‘O desemprego pode atingir proporções ainda desconhecidas’
O Estado de S. Paulo – 19 Oct 2020
Ricardo Antunes, sociólogo e professor da Unicamp
Antunes diz muitas profissões irão desaparecer
O sociólogo Ricardo Antunes, professor da Universidade de Campinas, acredita que o aumento da digitalização e da automação vai criar um desemprego de proporções ainda desconhecidas no Brasil e no mundo. Segundo ele, a pandemia do novo coronavírus pegou o mercado de trabalho corroído por anos de desestruturação e, como ocorreu na primeira revolução industrial, muitas profissões vão desaparecer.
Durante a pandemia, Antunes lançou o e-book Coronavírus: o trabalho sob fogo cruzado, que traz uma reflexão sobre tudo que está ocorrendo nos últimos meses. Nas próximas semanas, ele lança também o livro Uberização, Trabalho Digital e Indústria 4.0, com 19 capítulos, mostrando as facetas desse mundo moderno e seus reflexos na sociedade, sobretudo no mercado de trabalho. A seguir trechos da entrevista concedida ao Estadão:
- Quais os reflexos da digitalização no mercado de trabalho?

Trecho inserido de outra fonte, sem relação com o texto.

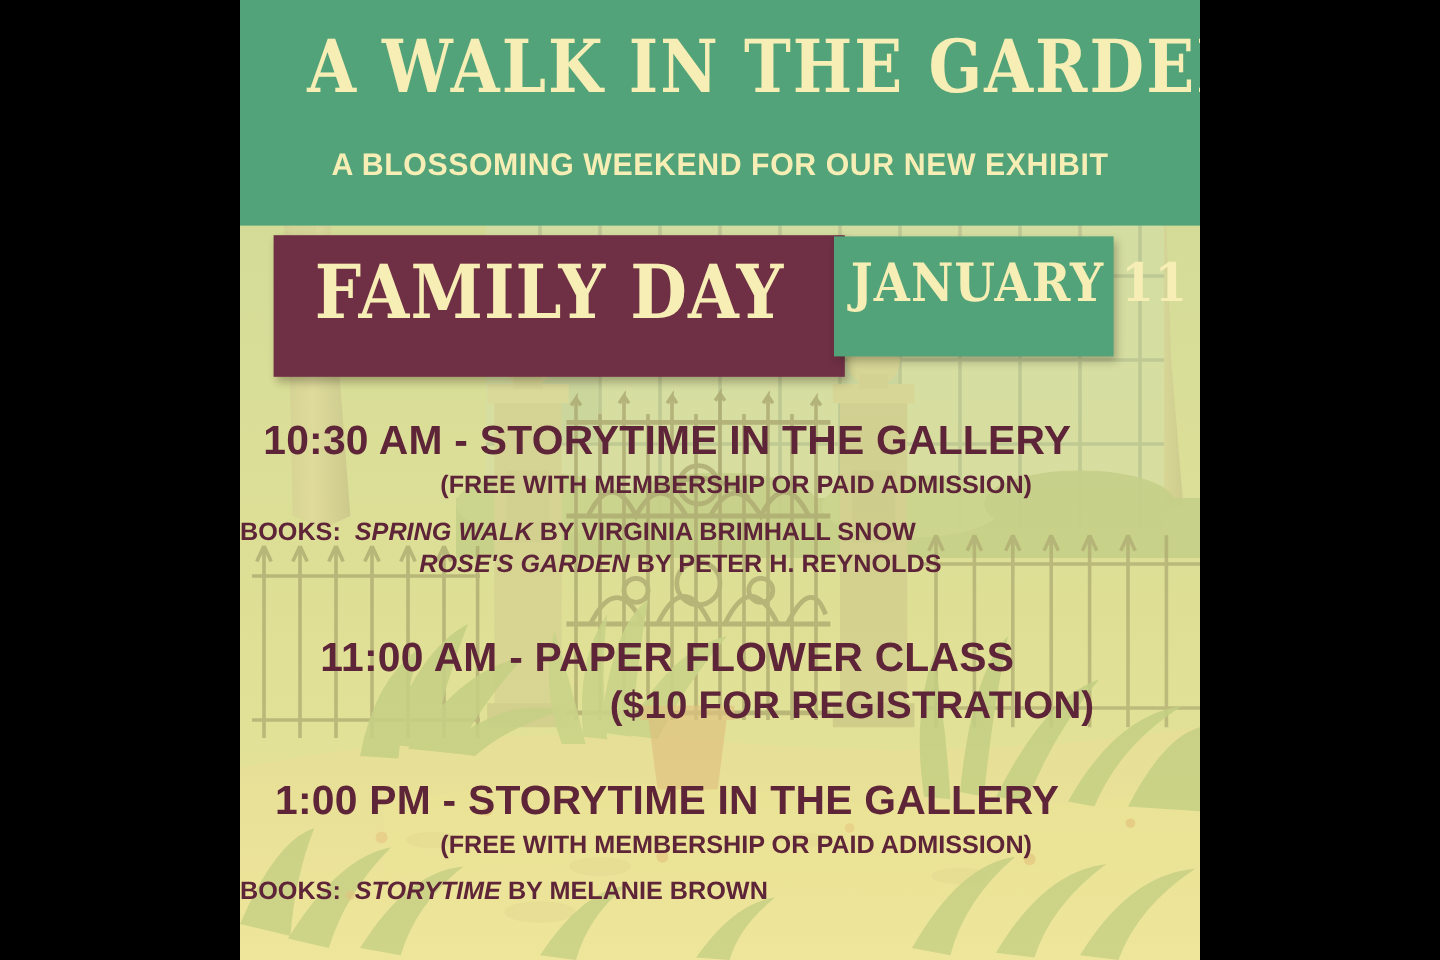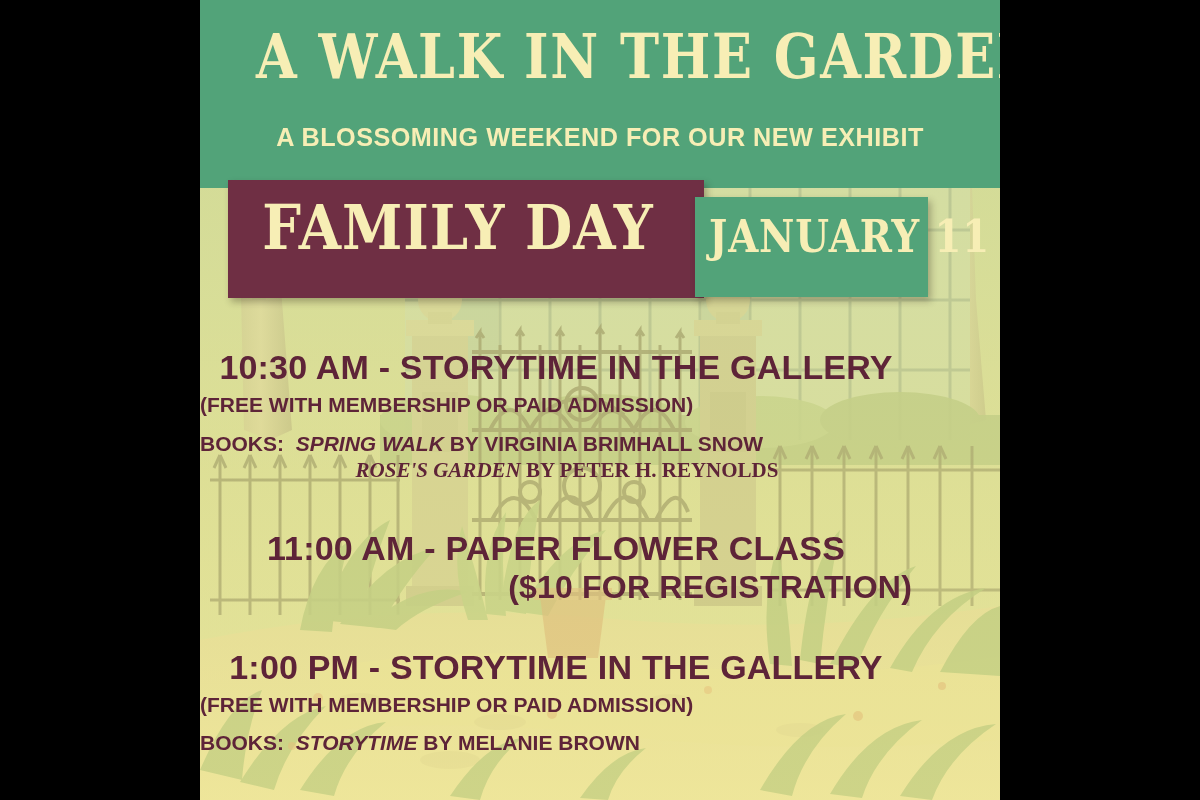"FAMILY DAY" #family-day-box { top: 180px -> 196px }
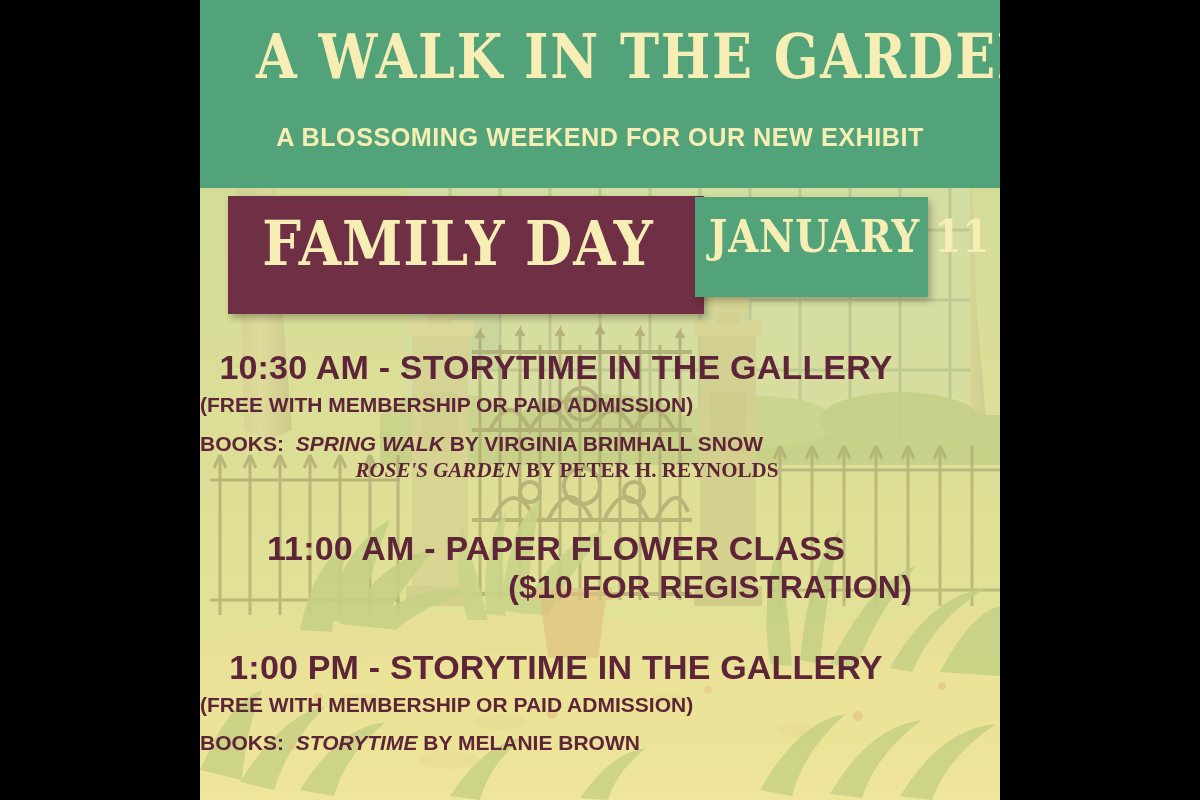"(FREE WITH MEMBERSHIP OR PAID" .sched-note { text-align: left -> right }
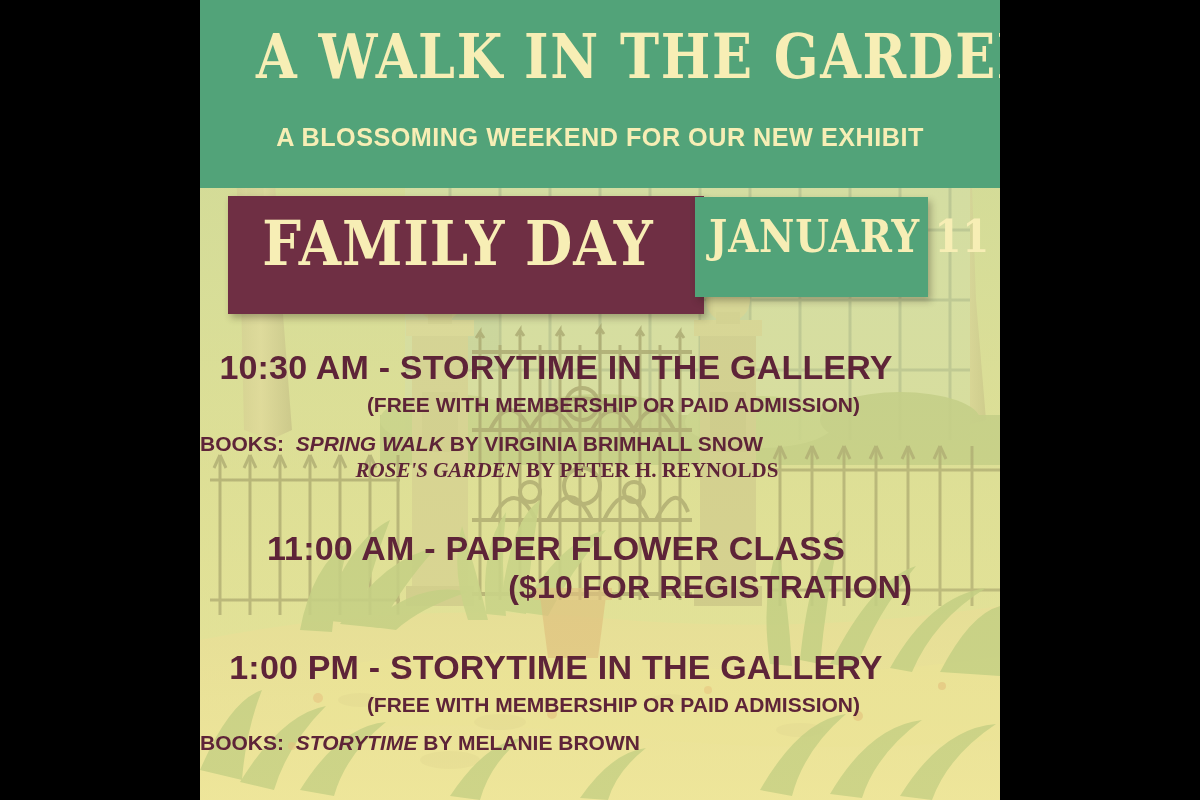"ROSE'S GARDEN BY PETER H." .books-row-2 { font-family: Liberation Serif, serif -> Liberation Sans, sans-serif }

A pandemia desnudou, acentuou e exacerbou tendências que estamos presenciando na última década. Por um lado, há um avanço espetacular das chamadas tecnologias de informação e da comunicação, que resultaram num processo de automatização digital profunda em todo o universo produtivo. Esse avanço se deu paralelamente com um processo que começou em 1973 e se acentuou em 2008 e 2009, com uma enorme informalização do trabalho. Ou seja, houve uma desregulamentação e uma demolição de toda legislação protetora do trabalho até então existente. A pandemia encontrou um mundo com uma tecnologia altamente desenvolvida e ao mesmo tempo um mercado de trabalho corroído pela desestruturação. Hoje temos uma força de trabalho global sobrando em todas as profissões. A maioria desses trabalhadores que perderam seus empregos, mesmo aqueles com qualificação, está conseguindo trabalho só nas plataformas digitais.
- Isso vai piorar?
A pandemia serviu como laboratório das corporações em alguns experimentos do trabalho. Um que explodiu e está dando certo é o home office. É claro que nem tudo pode ser feito em home office. Mas há uma infinidade de outras atividades que podem, especialmente na área de serviços. Na minha opinião, tudo isso vai provocar um desemprego que vai atingir proporções ainda desconhecidas. Tem a história de que a tecnologia vai criar novos postos de trabalho. Sim, mas enquanto cria um, o mercado perde 100. Alguém pode imaginar que as empresas estão criando internet das coisas, inteligência artificial, impressora 3D, big data e internet 5G para contratar mais trabalhadores? O que é internet das coisas?
- Pelo que estamos vendo, o caminho da digitalização e automação não tem volta. Há como reduzir os impactos no mercado de trabalho?
Sim, o trabalho digital e a automação tendem a se acentuar. Para que suas consequências e impactos sejam reduzidos ou minimizados, é imprescindível que o trabalho seja regulamentado. Ou seja, seja provido de plenos direitos. É inaceitável que o trabalho uberizado ou plataformizado, que não para de se expandir globalmente, seja desprovido de direitos, assemelhandose ao que denominei como escravidão digital, isso em pleno século 21. Assim, um imperativo crucial é impedir a destruição de direitos que está em curso e se acentuou durante a pandemia. E que está se expandindo para o conjunto dos assalariados, nas mais diferentes atividades. Mas há uma outra questão decisiva: a automação e o trabalho digital não podem continuar sendo comandados e impulsionados pelo mercado, mas devem ter um predominante sentido humano, público e social. Se esses dois pontos não forem seriamente contemplados, a devastação social será ainda maior. /R.P.